From the records below, please return each line that holds the word "descargas".

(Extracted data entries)
####################
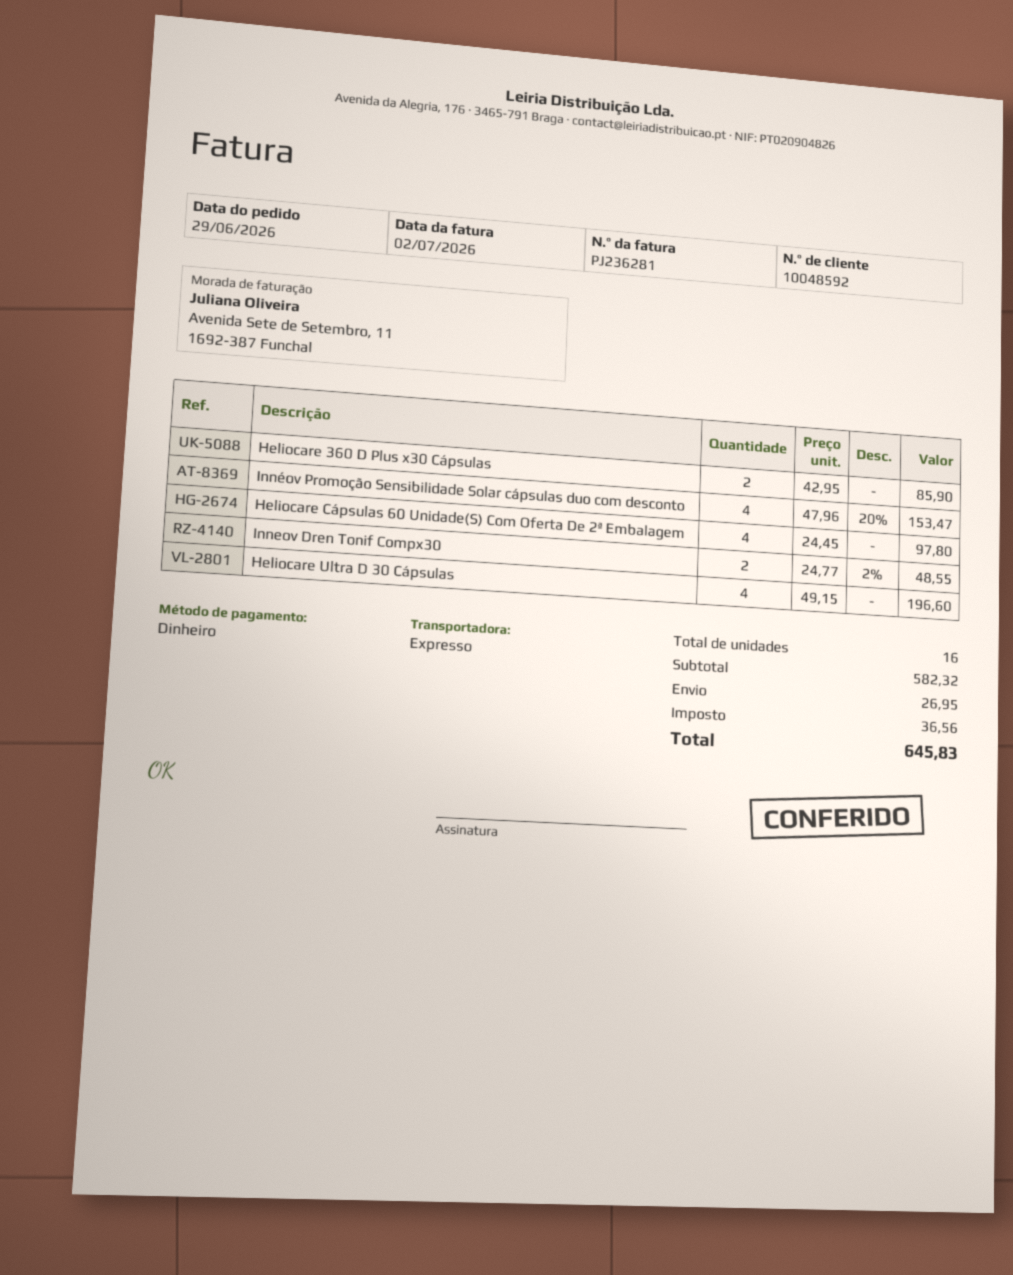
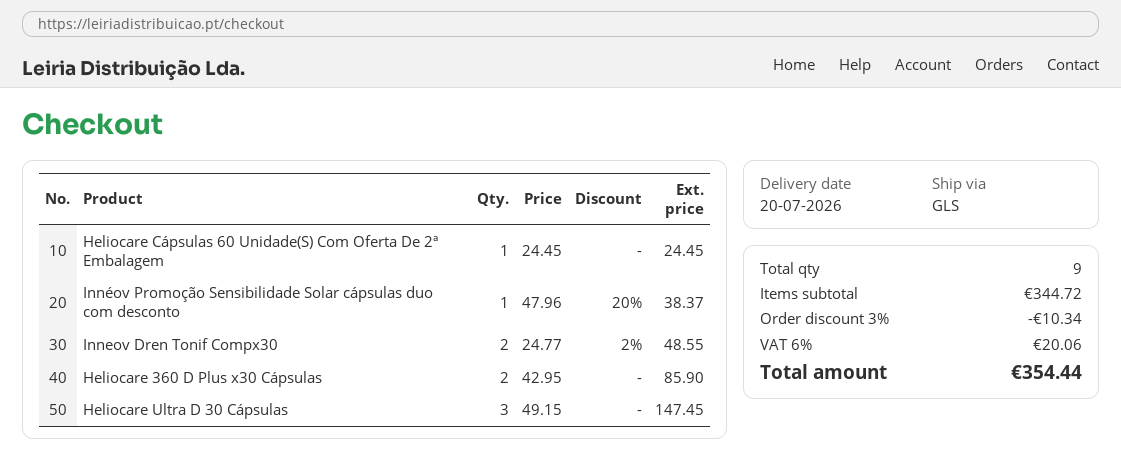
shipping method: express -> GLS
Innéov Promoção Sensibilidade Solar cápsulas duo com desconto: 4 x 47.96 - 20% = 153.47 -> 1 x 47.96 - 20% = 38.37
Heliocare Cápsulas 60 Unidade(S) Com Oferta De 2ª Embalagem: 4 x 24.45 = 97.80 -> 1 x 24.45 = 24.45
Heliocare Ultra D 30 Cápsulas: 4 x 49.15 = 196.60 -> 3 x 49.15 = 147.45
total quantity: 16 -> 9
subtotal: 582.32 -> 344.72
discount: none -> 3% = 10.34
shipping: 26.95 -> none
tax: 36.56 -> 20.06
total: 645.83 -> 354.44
####################
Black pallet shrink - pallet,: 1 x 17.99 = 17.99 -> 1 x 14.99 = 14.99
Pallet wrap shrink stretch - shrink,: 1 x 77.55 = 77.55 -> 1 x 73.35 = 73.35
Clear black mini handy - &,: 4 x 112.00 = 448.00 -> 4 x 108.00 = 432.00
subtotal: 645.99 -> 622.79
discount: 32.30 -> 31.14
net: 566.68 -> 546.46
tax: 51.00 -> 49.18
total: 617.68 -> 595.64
####################
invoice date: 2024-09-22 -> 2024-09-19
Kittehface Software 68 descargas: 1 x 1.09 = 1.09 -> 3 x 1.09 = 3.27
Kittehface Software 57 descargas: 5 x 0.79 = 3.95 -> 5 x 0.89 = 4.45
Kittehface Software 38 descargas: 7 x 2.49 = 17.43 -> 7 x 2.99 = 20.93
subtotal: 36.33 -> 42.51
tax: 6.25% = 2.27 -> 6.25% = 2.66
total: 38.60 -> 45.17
####################
◆ Solution to the exercise ◆
Kittehface Software 68 descargas: 1 x 1.09 = 1.09 -> 3 x 1.09 = 3.27
Kittehface Software 57 descargas: 5 x 0.79 = 3.95 -> 5 x 0.89 = 4.45
Kittehface Software 38 descargas: 7 x 2.49 = 17.43 -> 7 x 2.99 = 20.93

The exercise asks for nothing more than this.